**WHAT IS REQUIRED**
Retype, word for word, every line of the records below starting at the one that contains "- Savorit is" and ending at the one that contains "- My name is"; include both of those lines and nothing more.

**MATERIAL SUPPLIED**
>>>
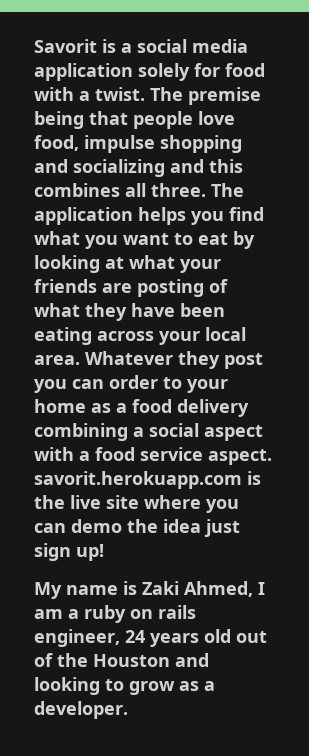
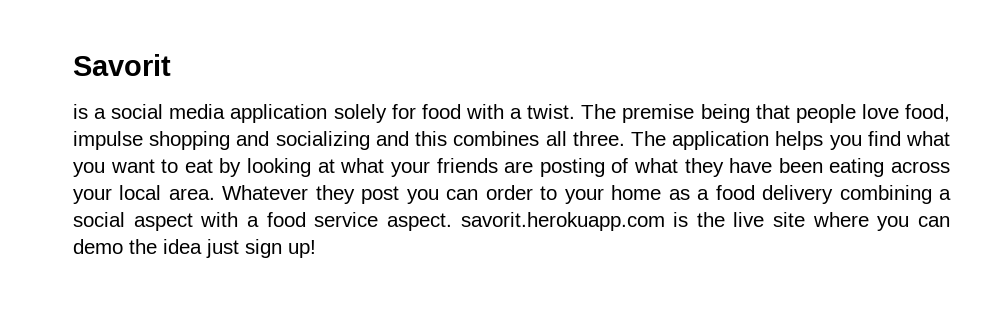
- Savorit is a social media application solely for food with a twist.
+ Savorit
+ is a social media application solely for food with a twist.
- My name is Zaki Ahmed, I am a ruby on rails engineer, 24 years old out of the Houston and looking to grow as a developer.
<<<
>>>
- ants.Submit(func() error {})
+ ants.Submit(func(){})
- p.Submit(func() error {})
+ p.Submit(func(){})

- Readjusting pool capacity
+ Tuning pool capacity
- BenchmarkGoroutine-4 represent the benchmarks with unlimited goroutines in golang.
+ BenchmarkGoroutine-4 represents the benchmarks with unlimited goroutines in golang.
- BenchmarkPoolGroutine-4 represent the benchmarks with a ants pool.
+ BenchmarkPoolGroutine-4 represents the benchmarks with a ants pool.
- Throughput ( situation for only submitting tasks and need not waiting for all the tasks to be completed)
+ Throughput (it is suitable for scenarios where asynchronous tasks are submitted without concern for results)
<<<
**EXERCISE RESULT**
- Savorit is a social media application solely for food with a twist.
+ Savorit
+ is a social media application solely for food with a twist.
- My name is Zaki Ahmed, I am a ruby on rails engineer, 24 years old out of the Houston and looking to grow as a developer.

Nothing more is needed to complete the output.